— Assignment —
Look below for the line that contains "Well That's Not", then copy it and each following line exactly, through and including the line that contains "total: 464.06 -> 487.87".

— Data for processing —
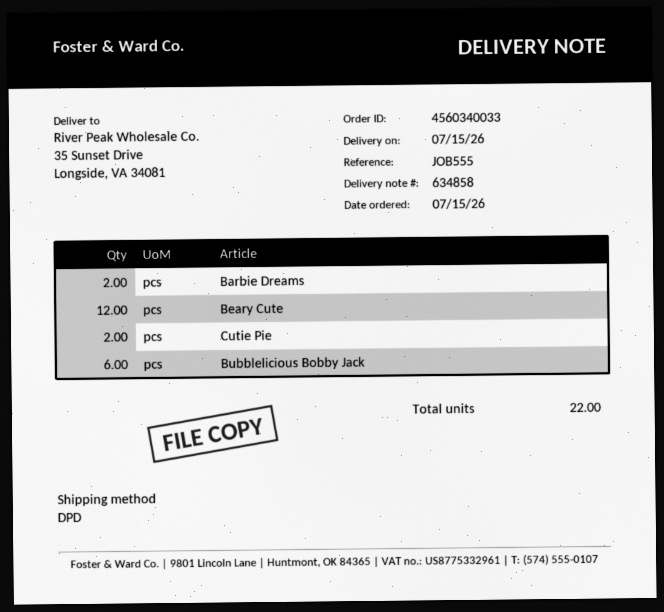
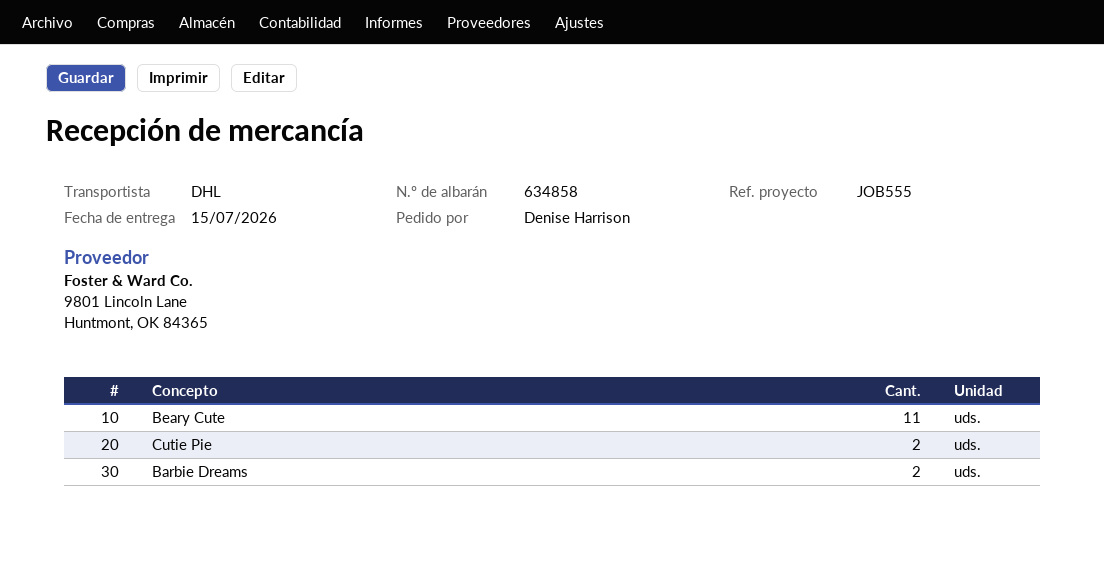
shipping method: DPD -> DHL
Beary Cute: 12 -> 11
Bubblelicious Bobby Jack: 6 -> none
==
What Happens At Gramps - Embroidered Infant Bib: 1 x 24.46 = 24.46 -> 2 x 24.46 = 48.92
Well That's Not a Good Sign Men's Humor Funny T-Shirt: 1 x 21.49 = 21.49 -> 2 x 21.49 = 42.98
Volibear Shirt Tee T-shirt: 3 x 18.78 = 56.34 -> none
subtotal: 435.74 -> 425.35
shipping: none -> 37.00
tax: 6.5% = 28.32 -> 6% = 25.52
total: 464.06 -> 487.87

— Result for this exercise —
Well That's Not a Good Sign Men's Humor Funny T-Shirt: 1 x 21.49 = 21.49 -> 2 x 21.49 = 42.98
Volibear Shirt Tee T-shirt: 3 x 18.78 = 56.34 -> none
subtotal: 435.74 -> 425.35
shipping: none -> 37.00
tax: 6.5% = 28.32 -> 6% = 25.52
total: 464.06 -> 487.87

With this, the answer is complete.